Will sorriu ligeiramente; dirigindo-se novamente à enfermeira, perguntou:

— Vocês não têm candidatos aos manicômios?

— Temos tantos quanto vocês. O nosso manual diz que, relativamente à nossa população, a proporção é a mesma.

— Com isso, chega-se à conclusão de que viver num mundo sensato não parece fazer a menor diferença.

— Não para aqueles com a espécie de química corporal que os transforma em psicóticos. Esses nascem vulneráveis. Pequenos problemas, que as outras pessoas quase nem sentem, podem fazê-los cair. As investigações que estão sendo feitas nos levam a concluir que isso é o que os faz tão vulneráveis e, graças a esses trabalhos, temos a possibilidade de atendê-los antes que tenham o colapso nervoso. Logo que é identificado, o futuro doente começa a receber cuidados que se destinam a elevar a resistência.
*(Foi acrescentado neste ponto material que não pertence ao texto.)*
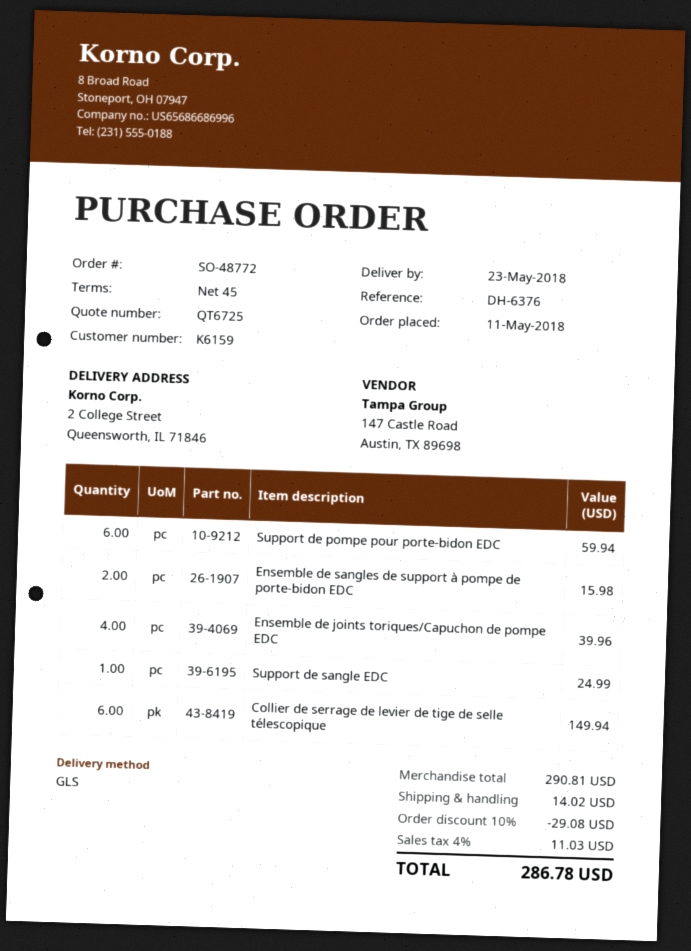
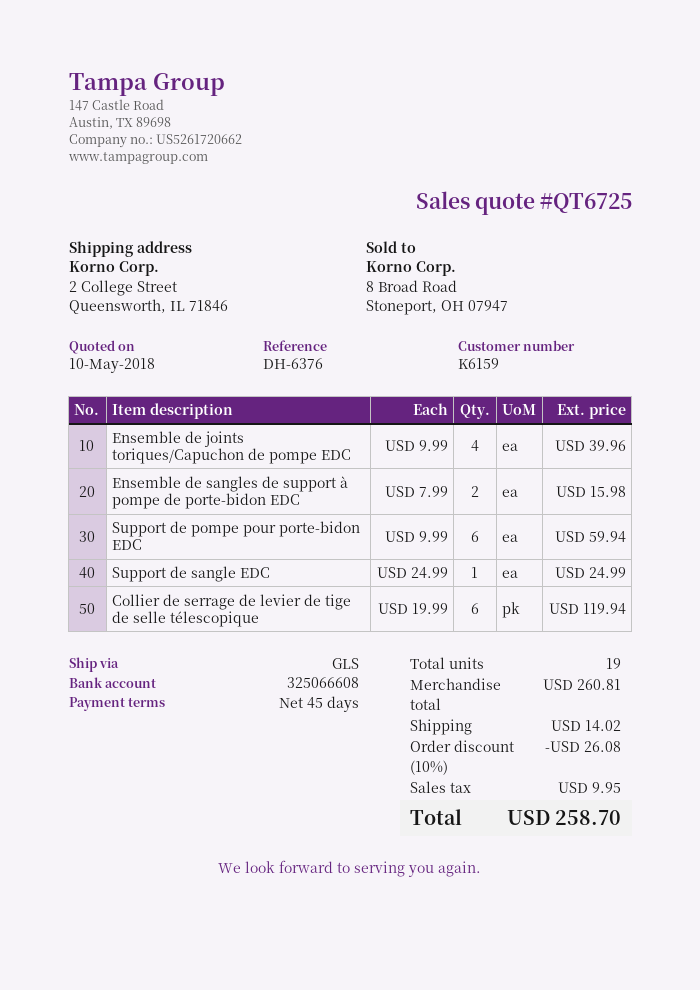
Collier de serrage de levier de tige de selle télescopique: 6 for 149.94 -> 6 for 119.94
subtotal: 290.81 -> 260.81
discount: 10% = 29.08 -> 10% = 26.08
tax: 11.03 -> 9.95
total: 286.78 -> 258.70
Novamente medicina preventiva, claro que aliada a um ataque maciço, partindo ao mesmo tempo de várias direções.

— Quer dizer que o fato de nascer num mundo sensato faz diferença, mesmo para os predestinados às psicoses?
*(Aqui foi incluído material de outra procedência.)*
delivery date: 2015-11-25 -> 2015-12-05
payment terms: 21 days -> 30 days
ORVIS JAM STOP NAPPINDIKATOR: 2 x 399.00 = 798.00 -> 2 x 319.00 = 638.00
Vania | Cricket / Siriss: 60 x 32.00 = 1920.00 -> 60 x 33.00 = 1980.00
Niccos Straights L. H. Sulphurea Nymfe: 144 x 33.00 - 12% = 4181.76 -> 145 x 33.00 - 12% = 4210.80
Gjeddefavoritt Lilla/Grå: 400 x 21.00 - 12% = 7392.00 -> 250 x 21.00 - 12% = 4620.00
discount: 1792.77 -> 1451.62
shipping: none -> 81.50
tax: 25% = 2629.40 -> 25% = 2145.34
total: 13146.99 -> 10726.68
— No que diz respeito aos neuróticos, a diferença já é bem nítida. A média de neuróticos entre vocês é de, aproximadamente, um em cada cinco ou mesmo quatro pessoas. A nossa é mais ou menos de um para cada vinte pessoas. Todo aquele que sofre colapso nervoso recebe um tratamento em que todas as frentes são atacadas. Os dezenove restantes (os que ainda não sofreram nenhum colapso) são tratados preventivamente em todas as frentes. Isso me faz voltar àqueles médicos americanos. Três deles eram psiquiatras. Entre eles havia um que falava com sotaque alemão e estava sempre fumando charutos. Esse foi o escolhido para nos fazer uma preleção! — A pequena enfermeira segurou a cabeça entre as mãos. — Nunca ouvira nada semelhante.

— Qual foi o assunto?

— Foi sobre o modo como tratam as pessoas que apresentam sintomas neuróticos. Não podíamos acreditar em nossos ouvidos. Eles nunca atacam de todos os lados. Apenas atacam mais ou menos a metade de uma frente. No ponto de vista deles, a «frente física» não existe. Com exceção de uma boca e de um ânus, os seus pacientes não possuem corpo. O doente não é um organismo, não nasceu com uma constituição nem com um temperamento. Tudo o que possui são as duas extremidades do tubo digestivo, uma família e uma psique. Porém, que espécie de psique? Não conseguem ver a mente como um todo; não parecem vê-la como é na realidade. Como admitir que não dêem valor à anatomia, à bioquímica e à fisiologia? A mente separada do corpo, essa é a única frente que atacam. E nem mesmo essa é atacada integralmente. O homem com o charuto continuou falando sobre o inconsciente. Mas o único inconsciente que os interessa é o inconsciente negativo; o lixo de que alguém tentou se livrar, enterrando-o no porão. Não dizem uma só palavra a respeito do inconsciente positivo! Não fazem qualquer movimento a fim de ajudar o paciente a se levantar na corrente da vida ou em direção à Natureza de Buda. Nenhuma tentativa visando ao menos ensinar-lhe a ter um pouco mais de consciência da vida rotineira. Você sabe a que me refiro: «Aqui e agora, rapazes! Atenção!» — disse, numa imitação dos pássaros mainás. — Essa gente se limita a deixar que os infortunados neuróticos chafurdem no velho hábito de nunca viverem inteiramente o presente. Ouvi tanta idiotice! Mas o fumador de charutos nem ao menos podia ter a desculpa de ser um tolo; pelo contrário, era um homem tão inteligente quanto possível! Deve ser algo voluntário. Alguma auto-indução, semelhante à embriaguez ou ao ato de a pessoa se convencer a acreditar em alguma tolice, somente porque a leu nas Escrituras. E a idéia que fazem do que seja normal! Acredite se quiser, mas no conceito deles um ser humano normal é aquele que é capaz de ter um orgasmo e de se ajustar à sociedade! — A pequena enfermeira segurou novamente a cabeça entre as mãos, continuando: — É inacreditável! Nenhuma pergunta sobre o que faz dos seus orgasmos. Nada a respeito de seus sentimentos, pensamentos e percepções! E que tal a sociedade com a qual se supõe que o indivíduo esteja ajustado? É sadia ou louca? Mesmo admitindo-se que seja bastante sadia, é justo que alguém deva ser completamente ajustado a ela?